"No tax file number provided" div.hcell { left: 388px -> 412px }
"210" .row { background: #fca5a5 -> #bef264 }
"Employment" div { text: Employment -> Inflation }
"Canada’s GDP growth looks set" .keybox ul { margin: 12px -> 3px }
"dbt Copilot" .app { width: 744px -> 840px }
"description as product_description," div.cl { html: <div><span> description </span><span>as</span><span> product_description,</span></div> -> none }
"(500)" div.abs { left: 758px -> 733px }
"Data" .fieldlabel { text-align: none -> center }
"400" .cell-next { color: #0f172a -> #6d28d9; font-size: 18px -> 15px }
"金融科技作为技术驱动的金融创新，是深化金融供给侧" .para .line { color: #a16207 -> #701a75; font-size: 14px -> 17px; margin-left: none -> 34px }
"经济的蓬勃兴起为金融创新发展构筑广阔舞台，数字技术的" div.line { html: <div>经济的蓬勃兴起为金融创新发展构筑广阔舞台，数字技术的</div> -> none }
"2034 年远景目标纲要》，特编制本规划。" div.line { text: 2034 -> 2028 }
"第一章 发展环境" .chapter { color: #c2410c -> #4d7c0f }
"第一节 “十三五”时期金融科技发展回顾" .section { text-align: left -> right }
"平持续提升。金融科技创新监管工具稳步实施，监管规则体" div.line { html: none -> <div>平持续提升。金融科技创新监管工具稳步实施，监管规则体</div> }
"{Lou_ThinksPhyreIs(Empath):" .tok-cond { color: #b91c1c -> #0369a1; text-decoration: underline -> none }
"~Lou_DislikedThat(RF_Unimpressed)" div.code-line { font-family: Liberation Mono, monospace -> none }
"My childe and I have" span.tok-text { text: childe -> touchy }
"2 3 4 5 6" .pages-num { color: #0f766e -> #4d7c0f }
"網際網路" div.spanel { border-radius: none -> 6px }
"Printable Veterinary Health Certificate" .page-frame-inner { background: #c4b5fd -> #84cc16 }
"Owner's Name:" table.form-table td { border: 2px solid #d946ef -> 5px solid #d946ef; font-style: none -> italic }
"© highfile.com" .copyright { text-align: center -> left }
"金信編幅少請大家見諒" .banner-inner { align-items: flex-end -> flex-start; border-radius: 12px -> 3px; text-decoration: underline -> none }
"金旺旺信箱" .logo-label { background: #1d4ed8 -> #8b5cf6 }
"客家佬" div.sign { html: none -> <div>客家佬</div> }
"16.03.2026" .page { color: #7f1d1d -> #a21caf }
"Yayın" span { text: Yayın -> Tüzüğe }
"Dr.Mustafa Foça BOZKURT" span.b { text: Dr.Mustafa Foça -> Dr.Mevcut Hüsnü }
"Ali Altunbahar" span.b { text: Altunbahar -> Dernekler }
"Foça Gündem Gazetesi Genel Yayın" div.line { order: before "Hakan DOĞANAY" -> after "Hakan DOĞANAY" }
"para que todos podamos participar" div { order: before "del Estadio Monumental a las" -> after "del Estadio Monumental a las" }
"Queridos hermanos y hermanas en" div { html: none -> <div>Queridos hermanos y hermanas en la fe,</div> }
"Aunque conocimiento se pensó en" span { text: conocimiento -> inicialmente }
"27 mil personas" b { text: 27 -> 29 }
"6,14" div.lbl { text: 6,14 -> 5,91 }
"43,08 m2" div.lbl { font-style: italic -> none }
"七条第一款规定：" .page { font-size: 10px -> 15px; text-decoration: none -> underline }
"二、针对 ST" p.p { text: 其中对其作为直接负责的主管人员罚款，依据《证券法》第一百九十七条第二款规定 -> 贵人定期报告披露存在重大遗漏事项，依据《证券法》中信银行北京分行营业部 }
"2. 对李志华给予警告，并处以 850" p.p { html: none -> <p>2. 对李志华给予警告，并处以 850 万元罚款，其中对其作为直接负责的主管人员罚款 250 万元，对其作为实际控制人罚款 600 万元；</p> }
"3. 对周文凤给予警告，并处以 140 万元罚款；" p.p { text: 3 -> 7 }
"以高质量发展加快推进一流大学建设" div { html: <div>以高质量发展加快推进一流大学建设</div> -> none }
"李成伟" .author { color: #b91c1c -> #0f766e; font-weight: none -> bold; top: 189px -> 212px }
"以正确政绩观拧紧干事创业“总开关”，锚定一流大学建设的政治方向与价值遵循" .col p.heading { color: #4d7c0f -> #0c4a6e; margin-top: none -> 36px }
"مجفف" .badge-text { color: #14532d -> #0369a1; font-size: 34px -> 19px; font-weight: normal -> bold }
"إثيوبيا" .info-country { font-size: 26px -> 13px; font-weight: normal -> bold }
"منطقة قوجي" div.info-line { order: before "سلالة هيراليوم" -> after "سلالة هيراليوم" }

__Problem__
Above are records; repeat only the lines starting at the line with "color: #0f766e ->" and ending at the line with "text-align: center ->", exactly as they appear, both included.

__Written answer__
"2 3 4 5 6" .pages-num { color: #0f766e -> #4d7c0f }
"網際網路" div.spanel { border-radius: none -> 6px }
"Printable Veterinary Health Certificate" .page-frame-inner { background: #c4b5fd -> #84cc16 }
"Owner's Name:" table.form-table td { border: 2px solid #d946ef -> 5px solid #d946ef; font-style: none -> italic }
"© highfile.com" .copyright { text-align: center -> left }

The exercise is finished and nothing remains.